Pharmacists for Fair Reimbursement What your state's PBM laws actually mean for community pharmacies
State Tracker Updated June 15, 2026

North Carolina: what the PBM reimbursement law requires

North Carolina's SCRIPT Act requires PBMs to reimburse independent pharmacies — and any pharmacy in a pharmacy desert — at no less than the drug's acquisition cost, plus affiliate parity and rebate pass-through.

Status Enacted
Law SCRIPT Act — Session Law 2025-69 (SB 479), G.S. § 58-56A-4
Effective date October 1, 2025 (for contracts entered, renewed, or amended on or after that date)
Reimbursement basis Reimbursement rates for an independent pharmacy, or any pharmacy in a pharmacy desert, must be at a minimum the acquisition cost for the covered drug, device, or service.
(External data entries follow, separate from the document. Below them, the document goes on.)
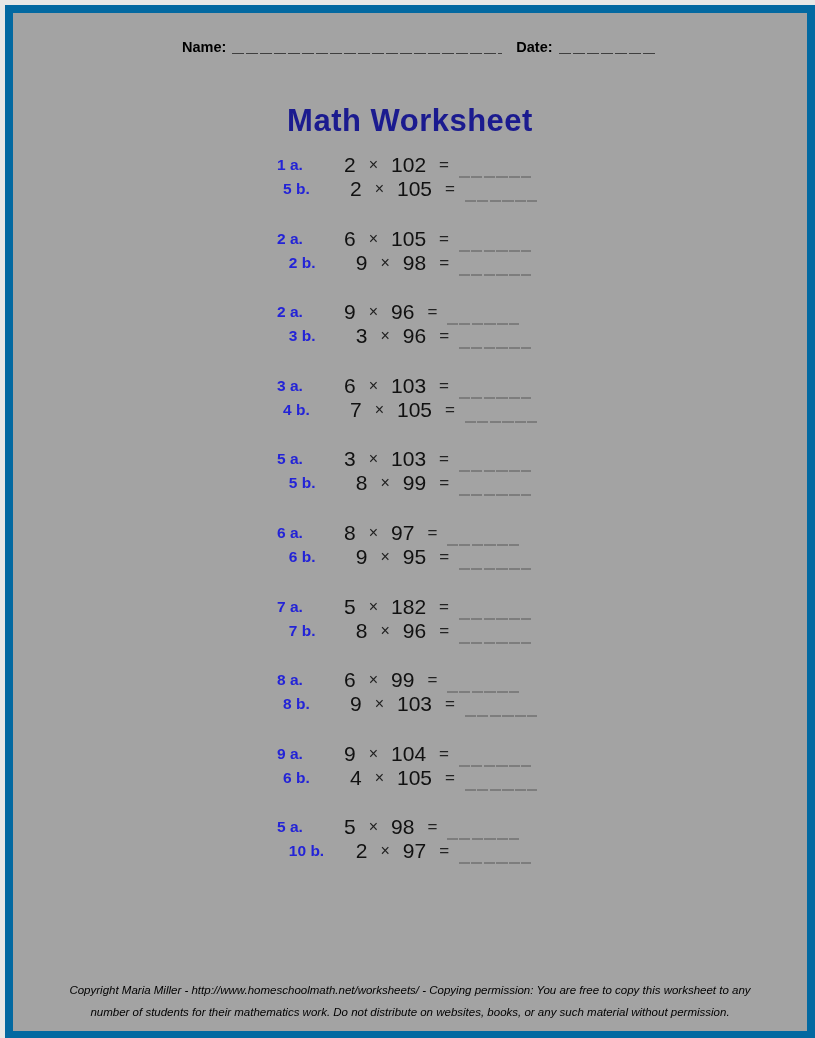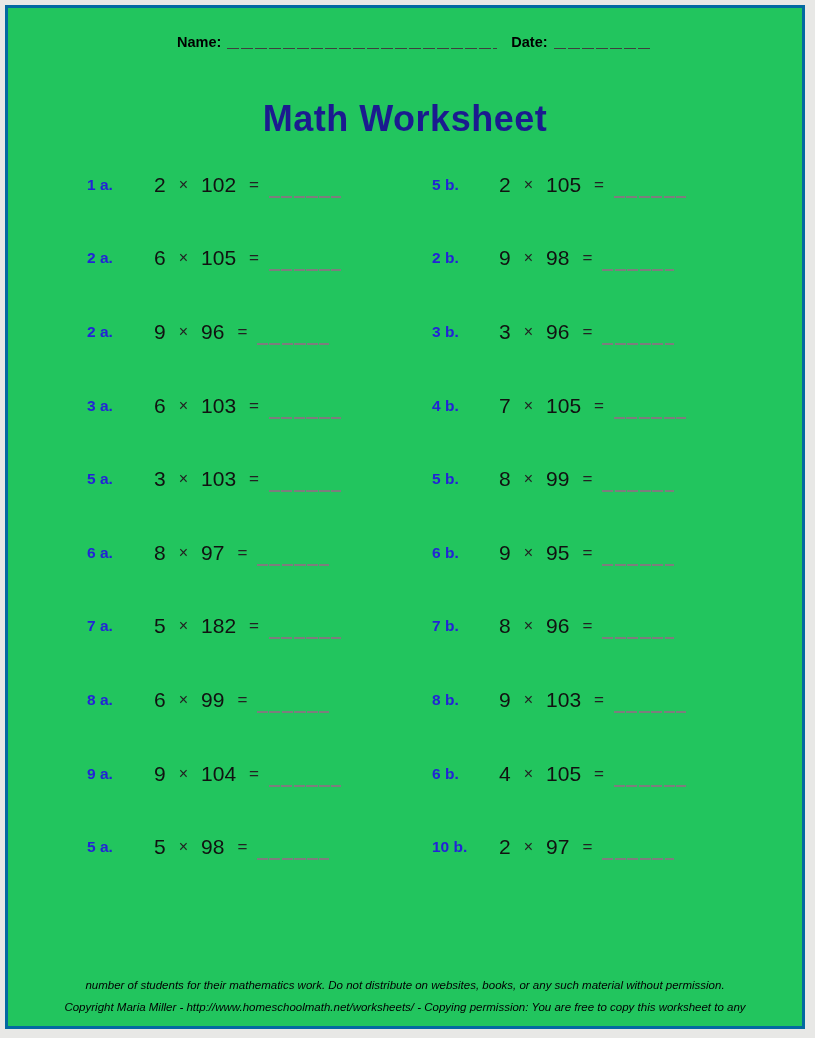--- a/index.html
+++ b/index.html
@@ -16,8 +16,8 @@
     top: 5px;
     width: 794px;
     height: 1018px;
-    background: #22c55e;
-    border: 3px solid #0369a1;
+    background: #a3a3a3;
+    border: 8px solid #0369a1;
   }
   
   .hdr {

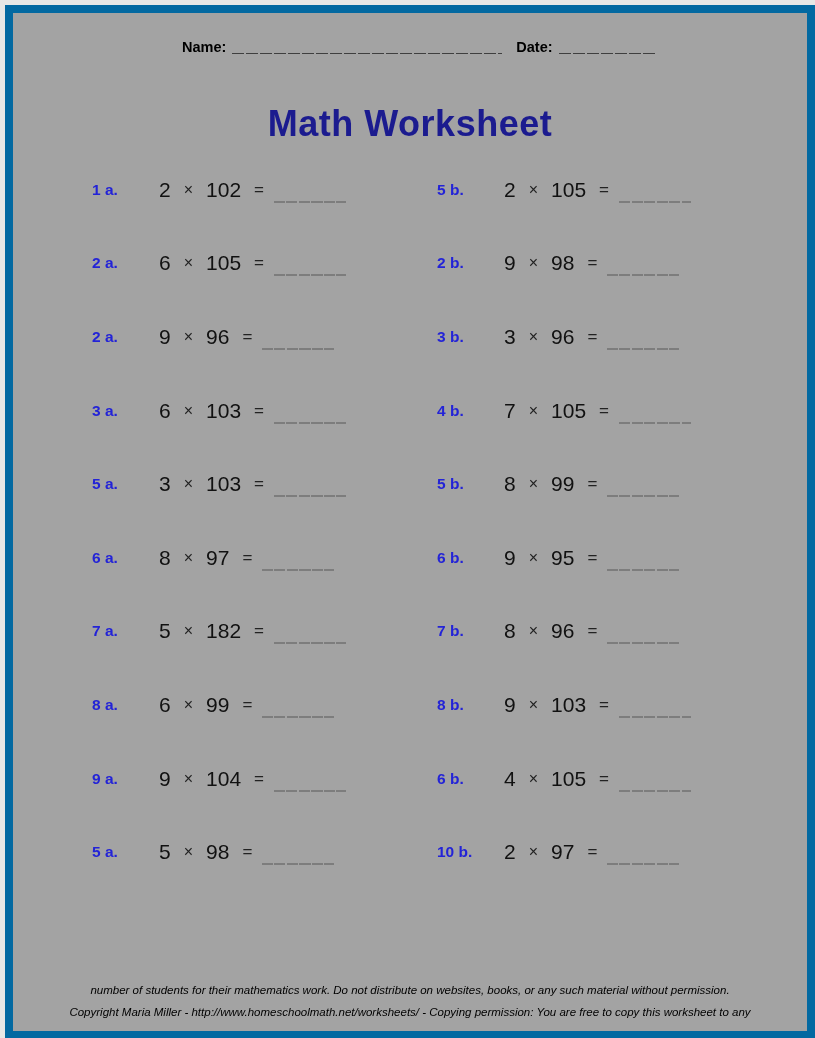--- a/index.html
+++ b/index.html
@@ -51,7 +51,7 @@
     top: 90px;
     left: 0; right: 0;
     text-align: center;
-    font-size: 36px;
+    font-size: 31px;
     font-weight: bold;
     color: #1b1b8f;
     letter-spacing: 0.5px;

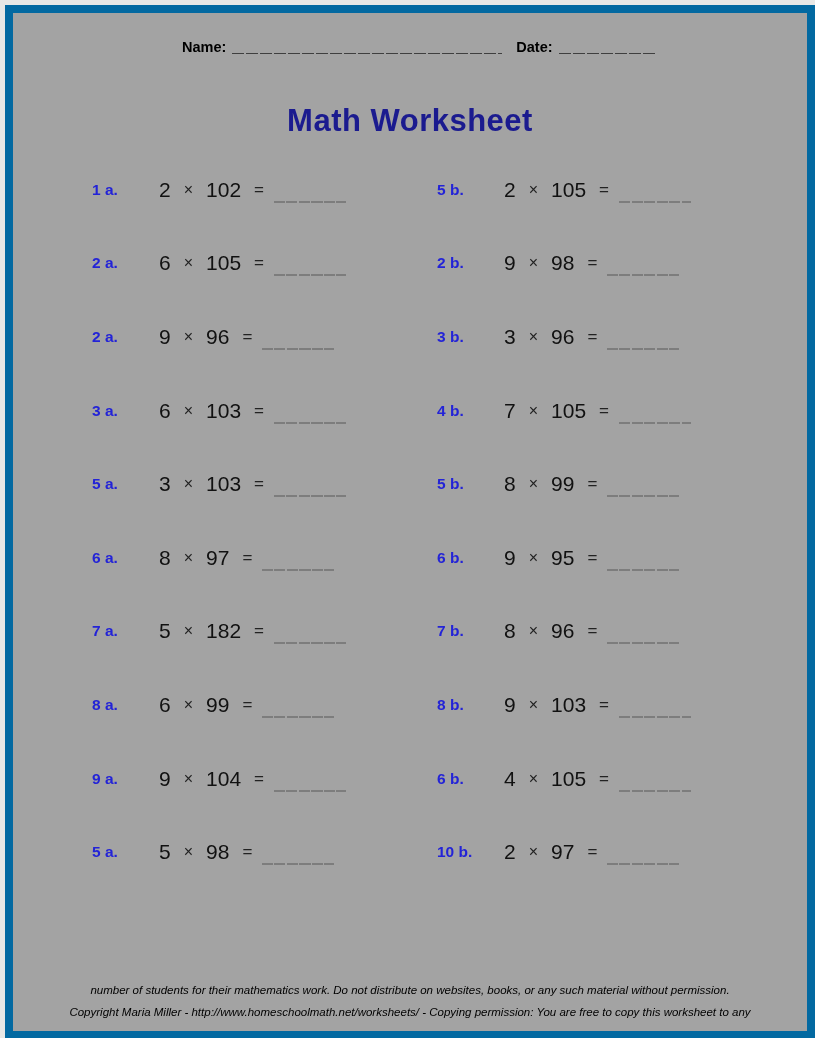--- a/index.html
+++ b/index.html
@@ -66,6 +66,7 @@
     height: 73.6px;
     display: flex;
     align-items: center;
+    flex-direction: column;
   }
   .cell {
     display: flex;

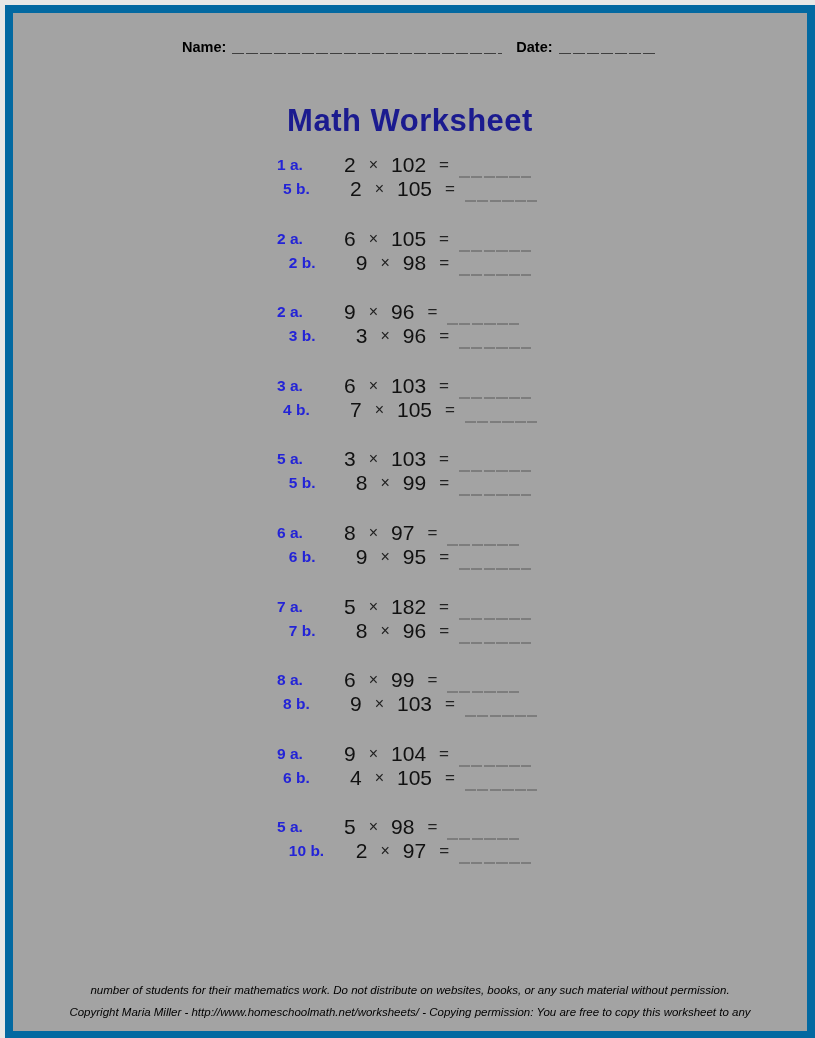--- a/index.html
+++ b/index.html
@@ -364,8 +364,8 @@
   </div>
 
   <div class="footer">
+    <div>Copyright Maria Miller - http://www.homeschoolmath.net/worksheets/ - Copying permission: You are free to copy this worksheet to any</div>
     <div>number of students for their mathematics work. Do not distribute on websites, books, or any such material without permission.</div>
-    <div>Copyright Maria Miller - http://www.homeschoolmath.net/worksheets/ - Copying permission: You are free to copy this worksheet to any</div>
   </div>
 
 </div>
PBMs also may not pay a pharmacy less than they pay a PBM affiliate for the same service, and rebate pass-through and audit protections apply.
Professional dispensing fee Floor is acquisition cost; the Act sets no separate commercial dispensing-fee amount
Appeal route MAC pricing and appeals under G.S. § 58-56A-5

North Carolina is a reimbursement-floor state for the pharmacies this tracker is about. Under the SCRIPT Act (Session Law 2025-69, G.S. § 58-56A-4), effective October 1, 2025 for new, renewed, or amended contracts, a PBM must reimburse an independent pharmacy — or any pharmacy located in a pharmacy desert — at no less than the acquisition cost for the covered drug, device, or service.

The Act also bars a PBM from paying a pharmacy less than it pays its own affiliate for the same service, requires rebate pass-through, and strengthens audit and transparency protections. The acquisition-cost floor is scoped to independent and pharmacy-desert pharmacies rather than every pharmacy, which is stated plainly in the implementing agency letter linked above.